WHAT THE EXERCISE ASKS: The reply is to be an exact repetition of the entries that follow, with each picture left out.
::: INFORMATION SUPPLIED :::
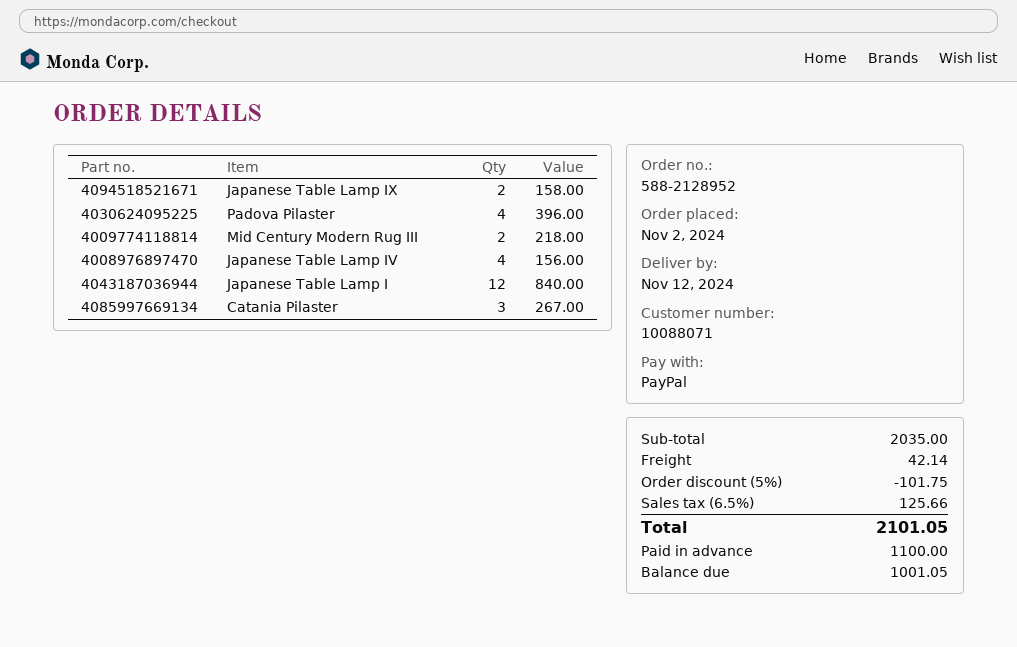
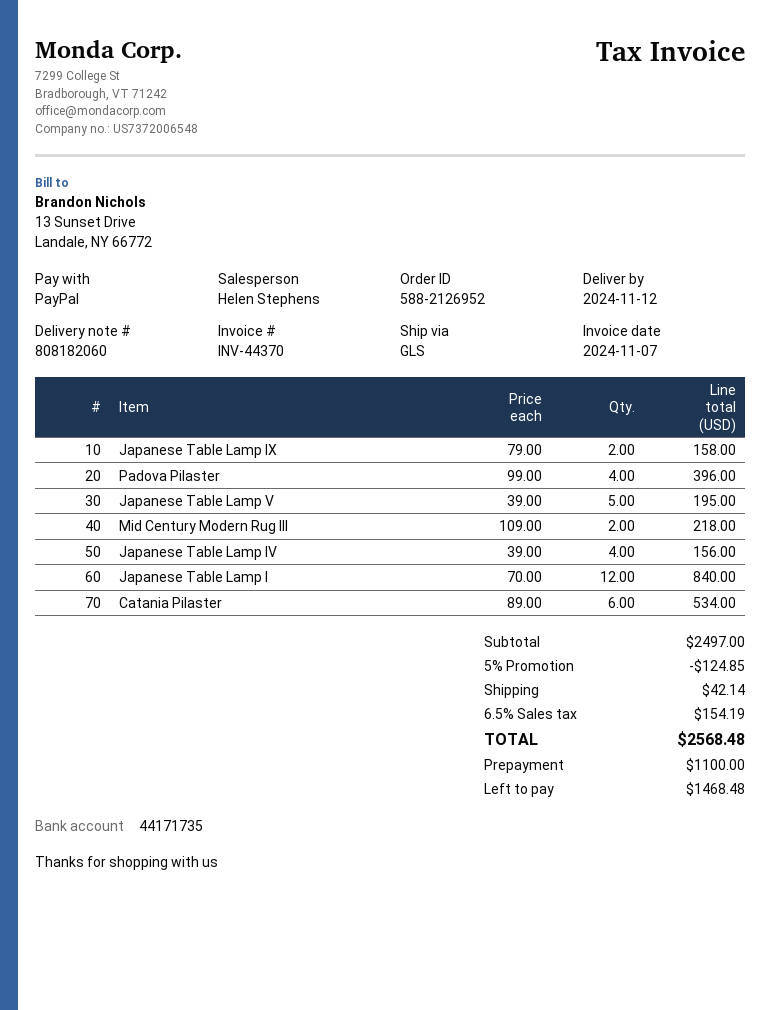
order number: 588-2128952 -> 588-2126952
Catania Pilaster: 3 for 267.00 -> 6 for 534.00
Japanese Table Lamp V: none -> 5 for 195.00
subtotal: 2035.00 -> 2497.00
discount: 5% = 101.75 -> 5% = 124.85
tax: 6.5% = 125.66 -> 6.5% = 154.19
total: 2101.05 -> 2568.48
balance: 1001.05 -> 1468.48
:::
FINAL ANSWER:
order number: 588-2128952 -> 588-2126952
Catania Pilaster: 3 for 267.00 -> 6 for 534.00
Japanese Table Lamp V: none -> 5 for 195.00
subtotal: 2035.00 -> 2497.00
discount: 5% = 101.75 -> 5% = 124.85
tax: 6.5% = 125.66 -> 6.5% = 154.19
total: 2101.05 -> 2568.48
balance: 1001.05 -> 1468.48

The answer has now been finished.